Neee, das war nicht ein "Hotel", sondern das "Internationale Handelszentrum" am Bahnhof Freidrichstraße, das Haus steht ja noch ...

Das kann auch irgendein Hotel gewesen sein, da solche Bauten oft von ausländischen Firmen, so auch von japanischen, errichtet wurden.

und die Kantinensprache im Interhotel ("Sättigungsbeilage", "Sachertorte mit Persipan")

Hm. "Sättigungsbeilagen" konnten Kartoffeln sein oder Reis oder Nudeln ... Und "P_a_rsipan" war ein international durchaus akzeptierter Ersatz für Marzipan  -  da ich Marzipan nicht mag, war mir das ziemlich egal.

Nene, Persipan is' schon richtig. :-)

Wie geht euch das denn so? Habt ihr das damals gleich kapiert, was da losgeht, wenn man ein Loch in die Mauer haut?
Ja, schon vorher, bei den Botschaftsflüchtlingen, war mir klar, dass das das Ende der DDR bedeuten würde

Richtig. Spätestens seit Mai, seitdem Ungarn die "grüne Grenze" erfunden hatte, wars klar.
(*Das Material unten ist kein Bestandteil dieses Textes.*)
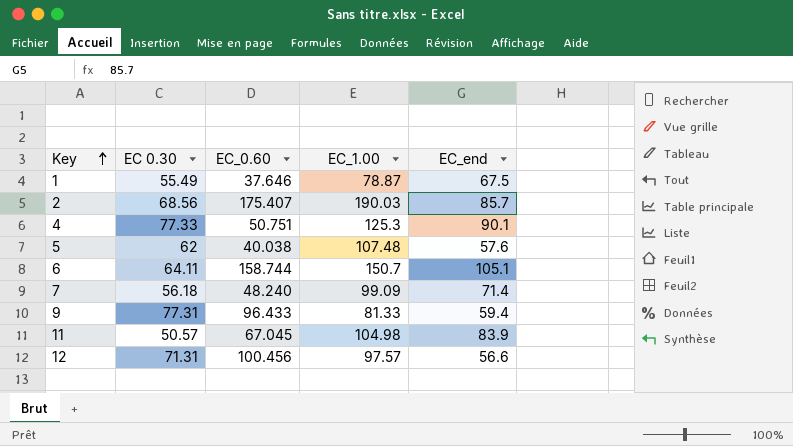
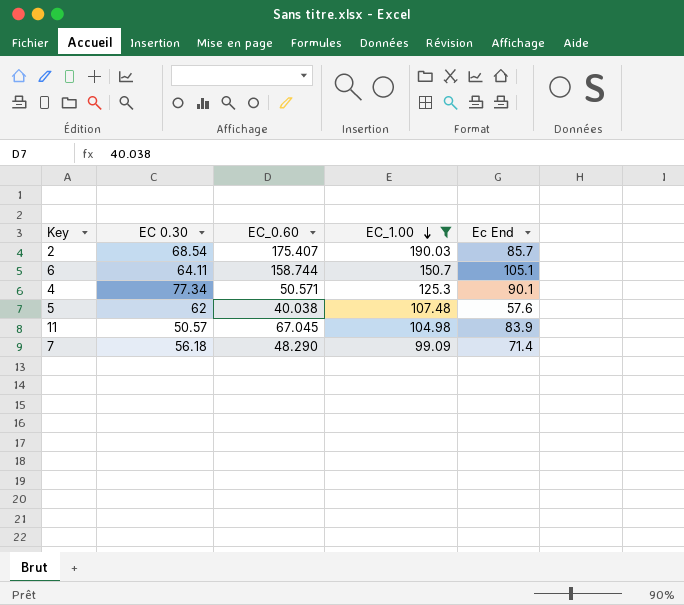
filter: none -> EC_1.00 >= 99.09
row order: Key ascending -> EC_1.00 descending
column name: EC_end -> Ec End
2 | EC 0.30: 68.56 -> 68.54
4 | EC 0.30: 77.33 -> 77.34
4 | EC_0.60: 50.751 -> 50.571
7 | EC_0.60: 48.240 -> 48.290

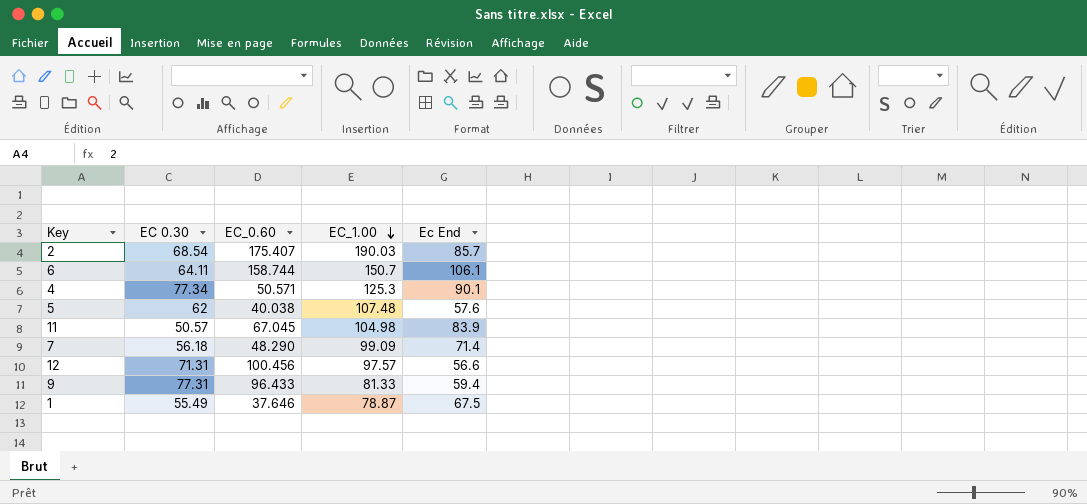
filter: EC_1.00 >= 99.09 -> none
6 | Ec End: 105.1 -> 106.1

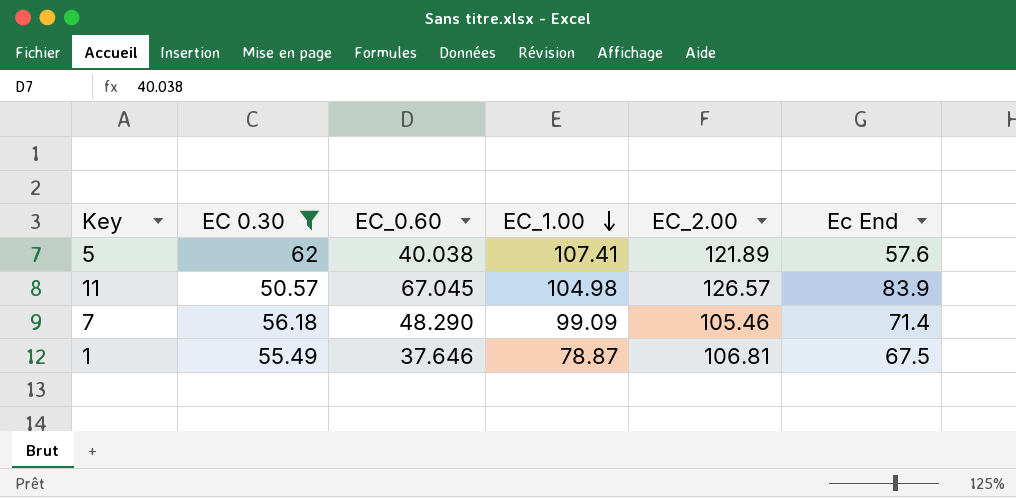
filter: none -> EC 0.30 <= 62
column EC_2.00 | position: none -> 5
5 | EC_1.00: 107.48 -> 107.41

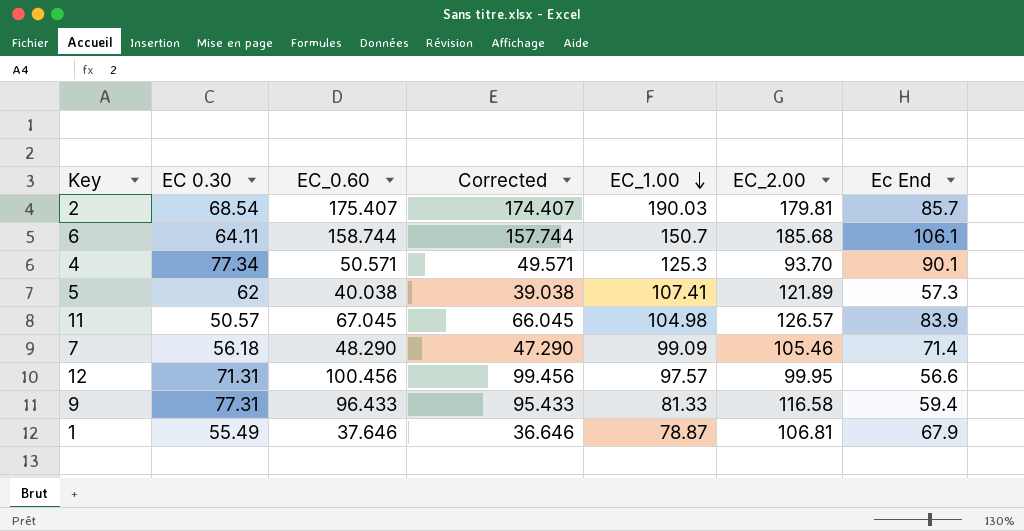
filter: EC 0.30 <= 62 -> none
column Corrected | formula: none -> [EC_0.60] - 1
5 | Ec End: 57.6 -> 57.3
1 | Ec End: 67.5 -> 67.9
War das nicht erst Anfang August (Der Europatag, für den einen Tag lang die Grenze nach Österreich geöffnet wurde)?

Für mich zeichnete sich das schon im Juni 1989 ab. Einerseits gab es in Berlin an jedem siebenten des Monats den Versuch der Übergabe eines Protestschreibens gegen den Wahlbetrug bei den Kommunalwahlen am 06.05.1989 und andererseits wurde für etwa einen Monat nach dem Massenmord auf dem Tiananmenplatz in Bejing, erst in der Erlöserkirche und dann in der KvU, das "Trommeln für China" aufrechterhalten.
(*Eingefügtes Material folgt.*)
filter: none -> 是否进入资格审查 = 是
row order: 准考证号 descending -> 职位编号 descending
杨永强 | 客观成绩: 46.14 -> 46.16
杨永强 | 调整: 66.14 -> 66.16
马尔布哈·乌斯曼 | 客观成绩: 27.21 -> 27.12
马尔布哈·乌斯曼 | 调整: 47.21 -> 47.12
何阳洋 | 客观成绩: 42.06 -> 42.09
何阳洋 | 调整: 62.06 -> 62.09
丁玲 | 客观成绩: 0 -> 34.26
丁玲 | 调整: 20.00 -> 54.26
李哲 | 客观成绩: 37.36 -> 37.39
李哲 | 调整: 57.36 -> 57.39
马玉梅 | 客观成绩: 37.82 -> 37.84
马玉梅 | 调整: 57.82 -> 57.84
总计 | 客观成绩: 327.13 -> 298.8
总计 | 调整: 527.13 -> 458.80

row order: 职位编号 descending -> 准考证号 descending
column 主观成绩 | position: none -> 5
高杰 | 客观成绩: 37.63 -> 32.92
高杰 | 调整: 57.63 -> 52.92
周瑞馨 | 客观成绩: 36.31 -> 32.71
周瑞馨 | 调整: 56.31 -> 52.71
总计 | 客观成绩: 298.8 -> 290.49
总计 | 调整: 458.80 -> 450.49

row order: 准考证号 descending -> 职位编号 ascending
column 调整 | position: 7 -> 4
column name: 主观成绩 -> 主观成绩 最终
In beiden Fällen zeigte sich die Staatsmacht geradezu machtlos. Die konnten nicht mehr, wie sie wollten. Dieser Umstand ließ mich schon damals ahnen, das bald etwas Großes passieren _kann_.

Aber es hat eigentlich niemand voraussehen oder irgendwie gleich so deuten können, daß diese winzige banale Ungeschicklichkeit des Herrn Schabowski dann tatsächlich die Mauer öffnen würde.

Ich saß mit meiner damaligen in einer Kneipe, wo im Radio RIAS lief. Plötzlich wurde die Lautstärke des Gerätes enorm erhöht, um die Nachricht bis auf die übernächste Straße zu verbreiten. Wir sind dann in's PW (Donnerstag war Metaltag) gegangen. Dort war die Nachricht schon bekannt und es wurde ein feuchtfröhlicher Abend.
Am nächsten Tag verschlief ich prompt. Ich schaltete gegen acht Uhr den Fernseher ein und bekam als Erstes einen Haufen von Leuten auf der Mauer am Brandenburger Tor zu sehen. Komischerweise war mein erster Gedanke "Was machen die da?" und der zweite "Wieso passen da so viele Leute rauf?". Zu dem Zeitpunkt wusste ich nichts von der Panzersperrenfunktion gerade dieses Abschnitts.

Als ich gegen 10 Uhr in der Firma ankam, waren dort von den normalerweise etwa 60 Leuten nur 4 (in Worten VIER) anwesend.

Die Montagsdemonstrationen in Leipzig hätten sich vier Wochen später verlaufen ...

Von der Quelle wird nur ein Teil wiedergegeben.